The atmosphere at this event felt somewhat different to me from the last time. If in April the room was suffused with the exciting sense of possibility, with new connections made and plans being hatched, yesterday’s meeting was quieter and more focused. Begun in the wake of the April meeting, union organization is now well underway at several Boston-area campuses.
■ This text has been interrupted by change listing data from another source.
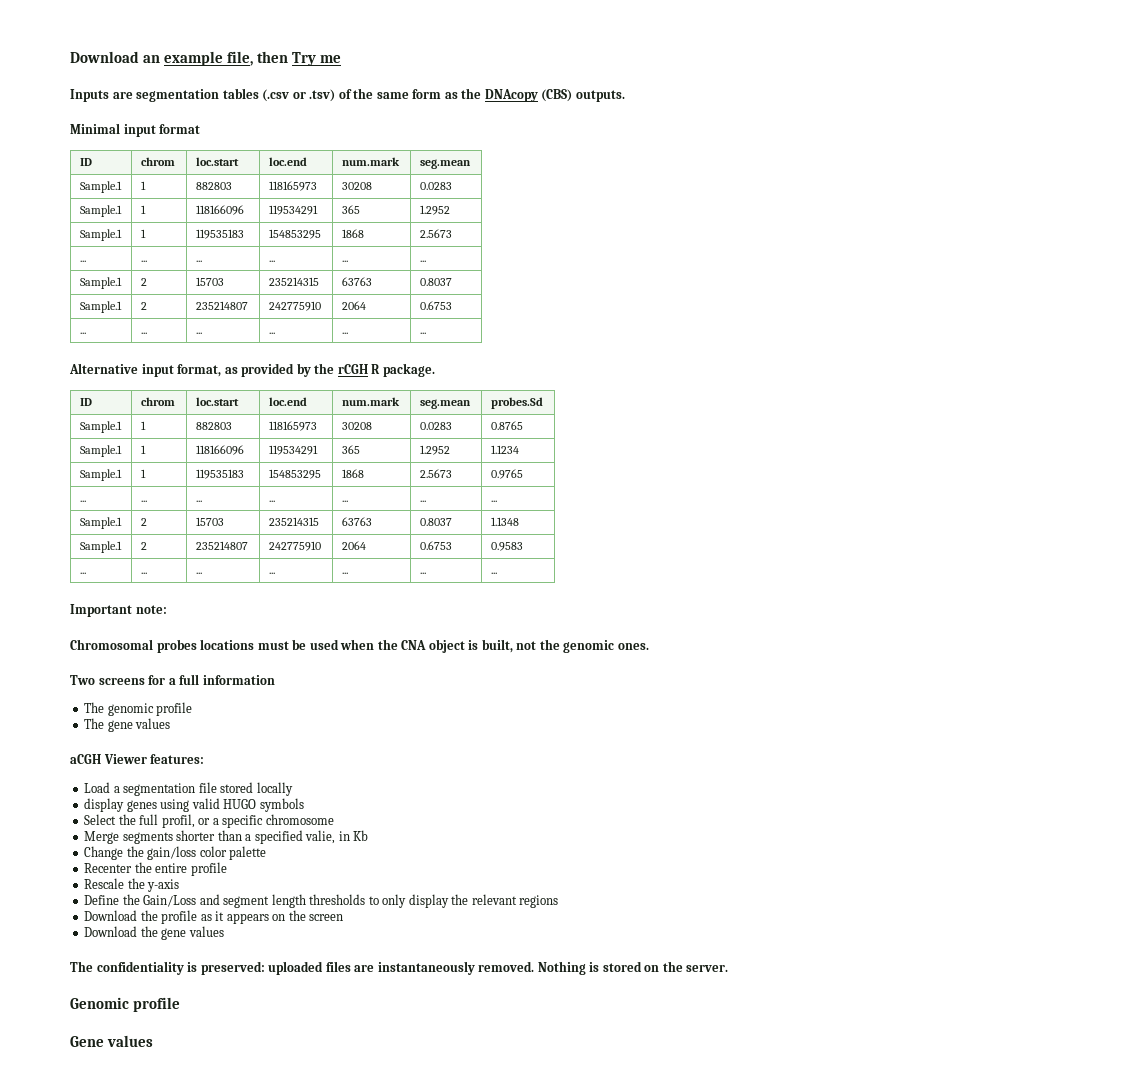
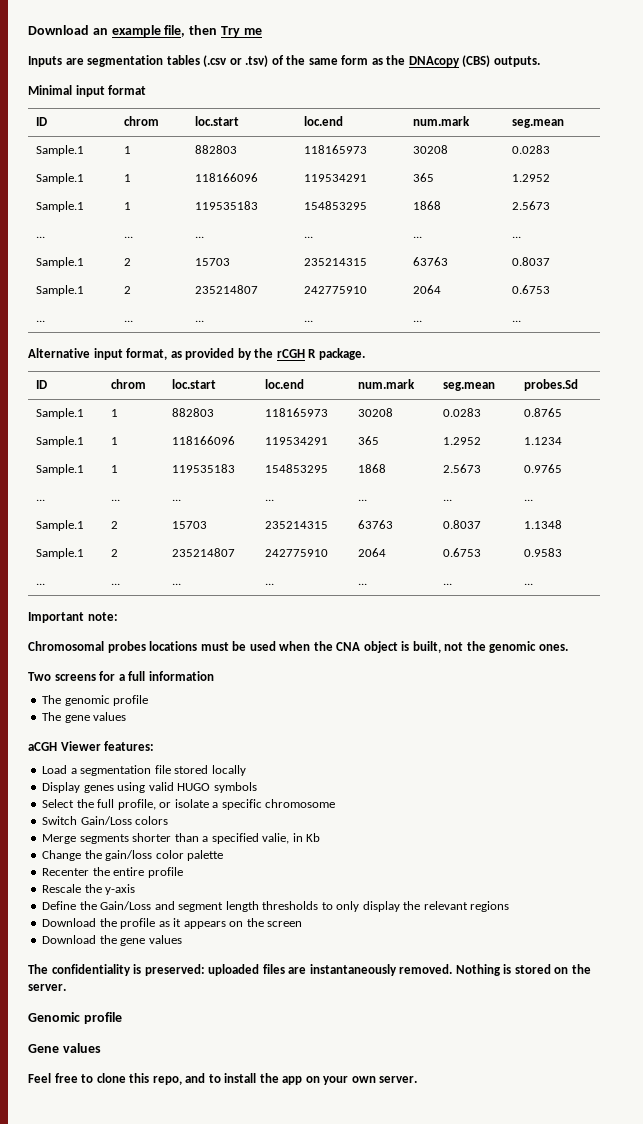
- display genes using valid HUGO symbols
+ Display genes using valid HUGO symbols
- Select the full profil, or a specific chromosome
+ Select the full profile, or isolate a specific chromosome
+ Switch Gain/Loss colors
+ Feel free to clone this repo, and to install the app on your own server.

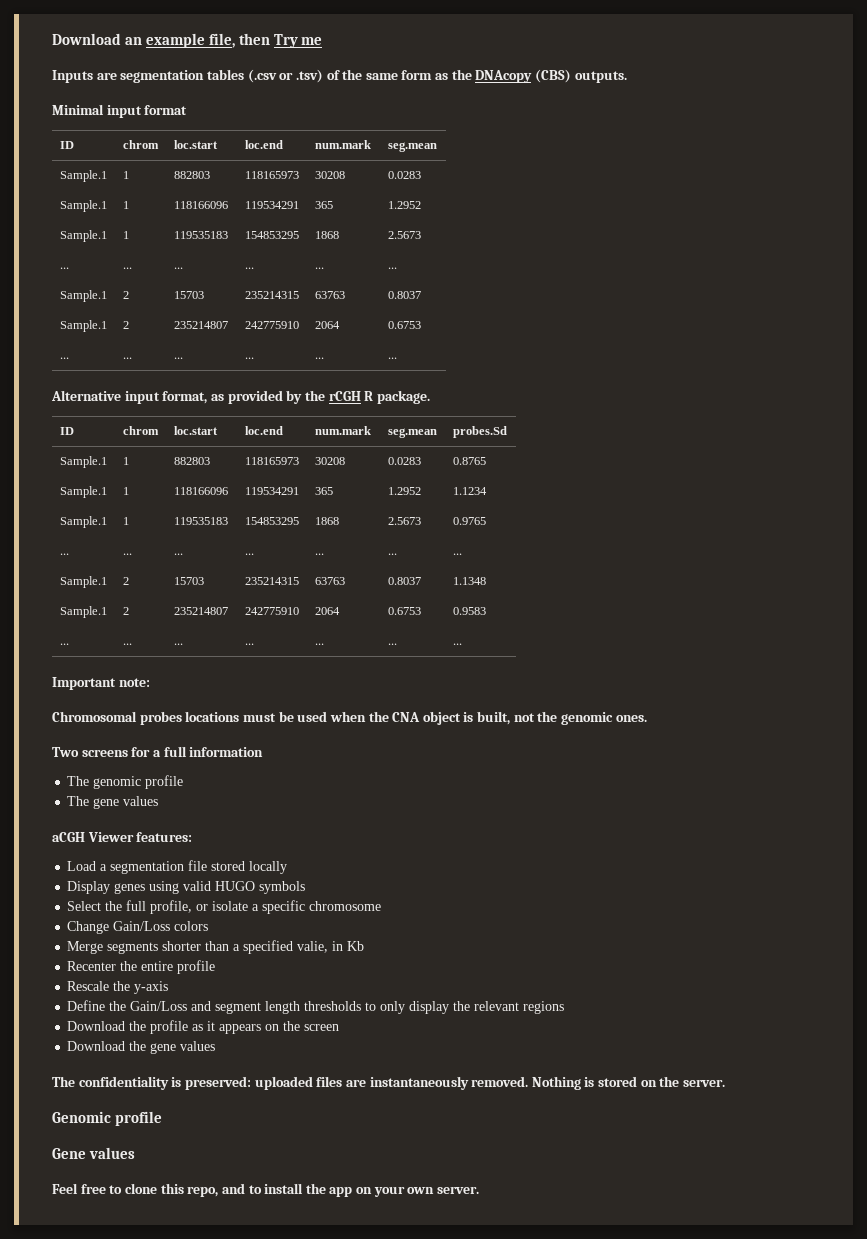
- Switch Gain/Loss colors
+ Change Gain/Loss colors
- Change the gain/loss color palette

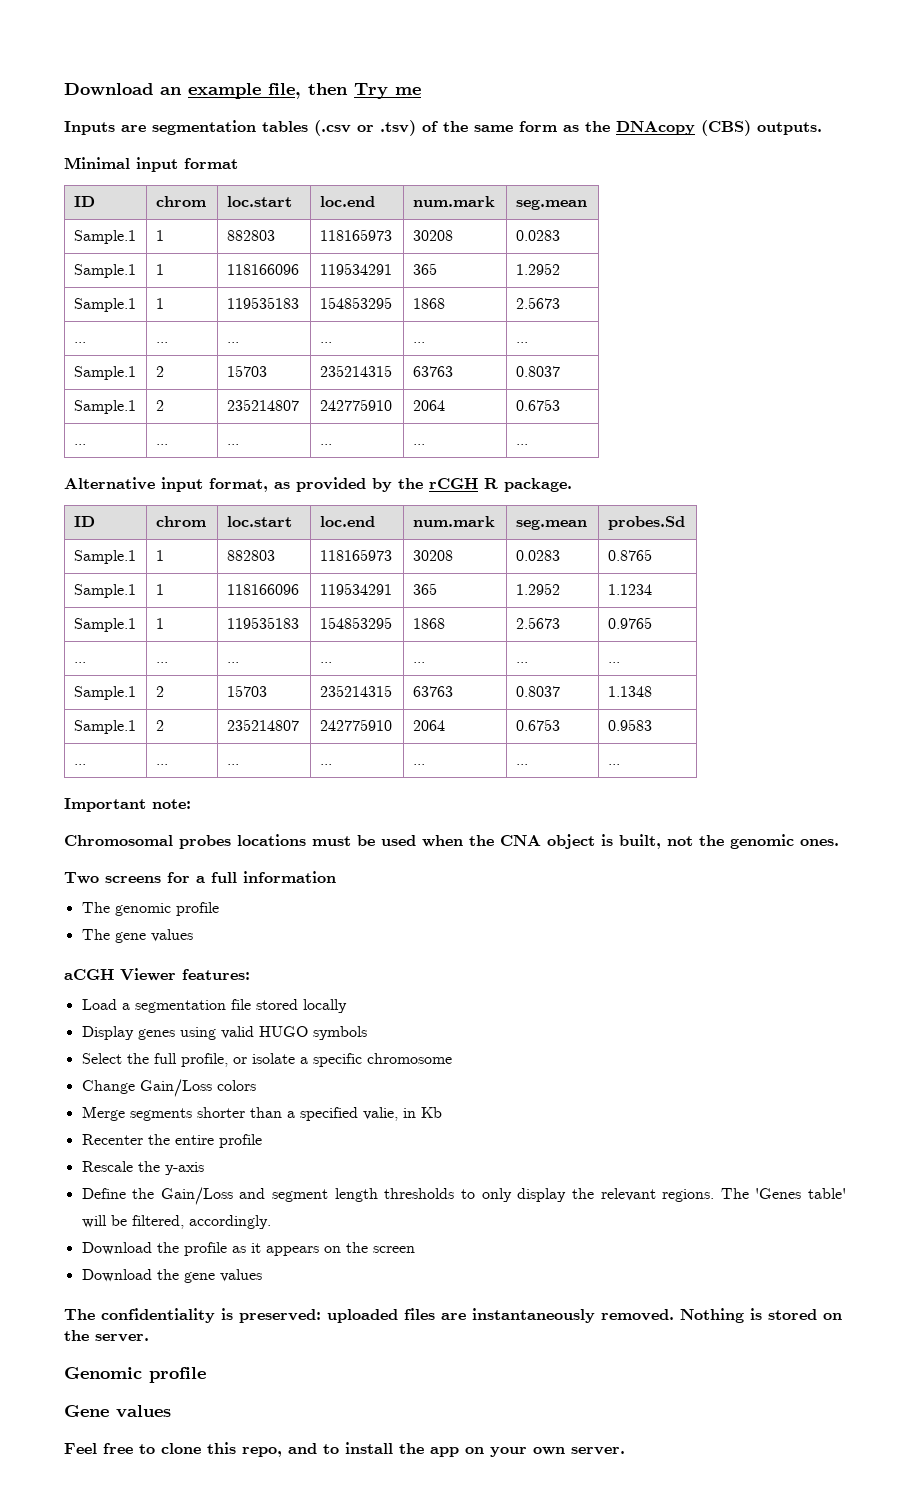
- Define the Gain/Loss and segment length thresholds to only display the relevant regions
+ Define the Gain/Loss and segment length thresholds to only display the relevant regions. The 'Genes table' will be filtered, accordingly.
At Tufts, adjuncts won a recent resolution to organize by a nearly 2-to-1 margin. Bentley, a four-year business college in Waltham, also recently voted on a resolution, though the outcome there was less promising:  the resolution to unionize on campus lost by 2 votes (98 for vs. 100 against).  With some 1400 adjuncts, Northeastern University was described by someone as “the jewel in the crown” of adjunct organizing in the Boston area – which probably also explains why Northeastern administration has hired the union-busting law firm Jackson Lewis to prevent a union from being formed on its campus.

One hears a litany of all-too-familiar concerns at these events: about the economic burdens of adjunct life: the exorbitant cost of living in the Boston area; the skyrocketing cost of health insurance; the challenge to keep groceries in the fridge and bills paid. The pressure of student debt is a persistent topic of concern (as it obviously is too for the vast majority of the students that adjuncts encounter in the classroom). Adjuncts want, most immediately, more pay – a livable wage. They want space on campus in which to work. They want benefits, of health insurance especially, and a budget for essential work-related expenses (such as computers and support for their maintenance and repair). They want job security: renewable contracts guaranteeing long-term or consistently longer-term employment; advance notice for teaching appointments. They wish, most broadly, for equality: a role in faculty governance; a stake in the curricular or operational decisions of the department; the respect and support of their tenured peers. 

As pressing as are the bread-and-butter issues of economic survival as an adjunct, one hears more at these events about the considerable emotional burdens of life as a contingent faculty member: the exhaustion of the “road scholar” who has to divide his or her time between two, three, or more different schools; fear and anxiety associated with the precariousness of the economic situation, of employment at will; feelings of shame, the persistent sense of not having succeeded at what is essentially a lottery, not primarily a system that rewards merit; uncertainty about how to deal with the material conditions of one’s own employment – whether (for instance) to speak frankly to the students about the contingent status of one’s employment; feelings of invisibility – to administration, to tenured faculty and to each other. “Adjuncts are spectral figures,” Doug Kierdorf, a historian at Tufts said, often disconnected from the life of the university. These are symptoms hardly unique to contingent employees of the university, of course, but they are felt as acutely by this group as by other members of a growing contingent, casualized, just-in-time labor force in America and elsewhere in the world.